Lily Glidden Award
Lily Glidden ended her last adventure in Kaeng Krachan National Park, Thailand, January, 2014 at the age of 24. She was traveling and observing the wildlife in southeast Asia after completing an internship in southern China. Lily planned to pursue a life as a biologist or a veterinarian, but after graduation from the Washington Wilderness School in 2008 and from Tufts University in 2012, she pursued other dreams for the next two years, taking internships and positions that brought her closer to the wildlife she loved. She spent time in the western U.S. working with coyotes, wolves, and other mammals, and in southern China collecting and tagging bamboo pit vipers for relocation. Between jobs, Lily explored the natural world on her own terms, often backpacking alone into the farthest wilderness she could find. She loved to laugh and her infectious personality inspired others.
With the Lily Glidden Award, Lily's family and friends honor her memory and carry on her spirit of curiosity, never-ending adventure, irreverent tolerance of the rules, determination to surmount all obstacles, and above all, the wonder and joy she took at immersing herself in and learning about the natural world. Her life was about finding and seizing opportunities to turn her dreams to realities, and she would wish to help others do the same.

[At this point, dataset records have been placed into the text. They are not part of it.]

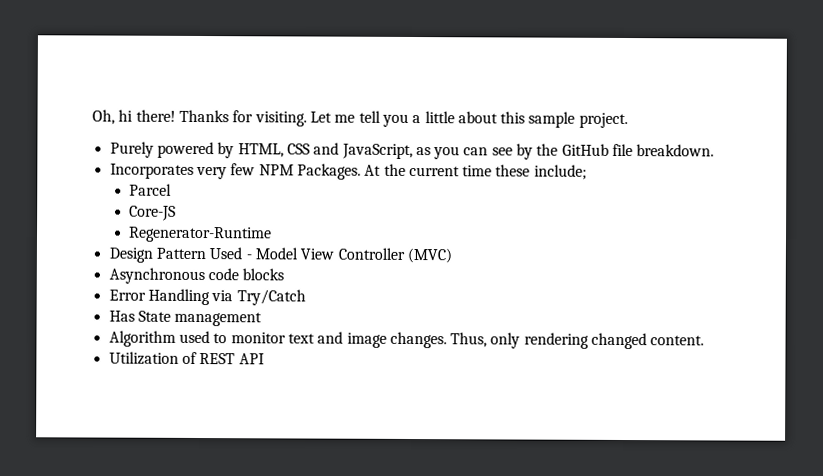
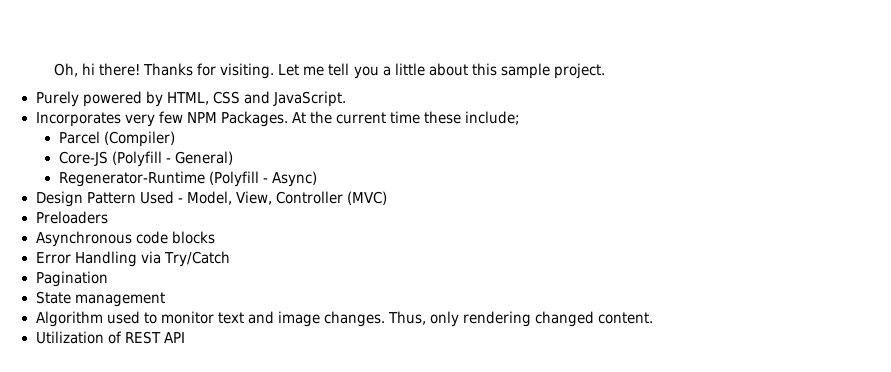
- Purely powered by HTML, CSS and JavaScript, as you can see by the GitHub file breakdown.
+ Purely powered by HTML, CSS and JavaScript.
- Parcel
+ Parcel (Compiler)
- Core-JS
- Regenerator-Runtime
+ Core-JS (Polyfill - General)
+ Regenerator-Runtime (Polyfill - Async)
- Design Pattern Used - Model View Controller (MVC)
+ Design Pattern Used - Model, View, Controller (MVC)
+ Preloaders
- Has State management
+ Pagination
+ State management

It is our hope that these funds allow Lily to continue to help others to tread paths they might otherwise hesitate to take, paths that lead to their dreams of exploring and understanding the natural world. We wish to help clear financial obstacles that keep a student from pursuing a dream, in the U.S. or internationally, to explore and learn about the interconnected life on our planet. Preference will be given to those who appear to be stepping out of their comfort zone with an experience unlike what they may have previously pursued. Awardees will be chosen on the basis of a written essay, not more than 500 words, and the applicant's resumé and transcript. Tell us what you want to do and how you propose to do it. Awards are not limited to biology majors.
Available Funds: Awards up to $2500 allowed.
Deadline: Review of applications will begin February 10, 2023.
Please submit your application electronically in a single PDF (application form, essay, resumé, and unofficial transcript – all documents in PDF format) to the Biology Department.
Reflections of Previous Awardees:
"Through adverse weather conditions and rugged hiking environments, I experienced extreme emotional shifts and growth. My biggest lesson from this trip was learning to cope with the unpredictable nature of fieldwork."
"I was able to appreciate my natural surroundings and really take in the epic beauty around me. I hope to leverage this experience in the future in many areas of my life and future career."
"I find myself a stronger person leaving this trip after surviving in the wilderness through adverse weather conditions that I could have never imagined going into the trip, wild winds and driving rains."
"Although I did not achieve all of the goals I set out to accomplish, I find myself more prepared for the unpredictable future..."
"Traveling independently unlocked a confidence in myself and allowed me to explore my potential. I learned I adapt well to new environments and I enjoy learning about new cultures and customs."
"Working in the field helped me gain new skills for research, apply the knowledge I gained in my coursework, and learn more about the context of the Tasmanian devil declines."
"This is truly a species worth saving and I am so glad...to have been a part of the cause to help the devils thrive once again."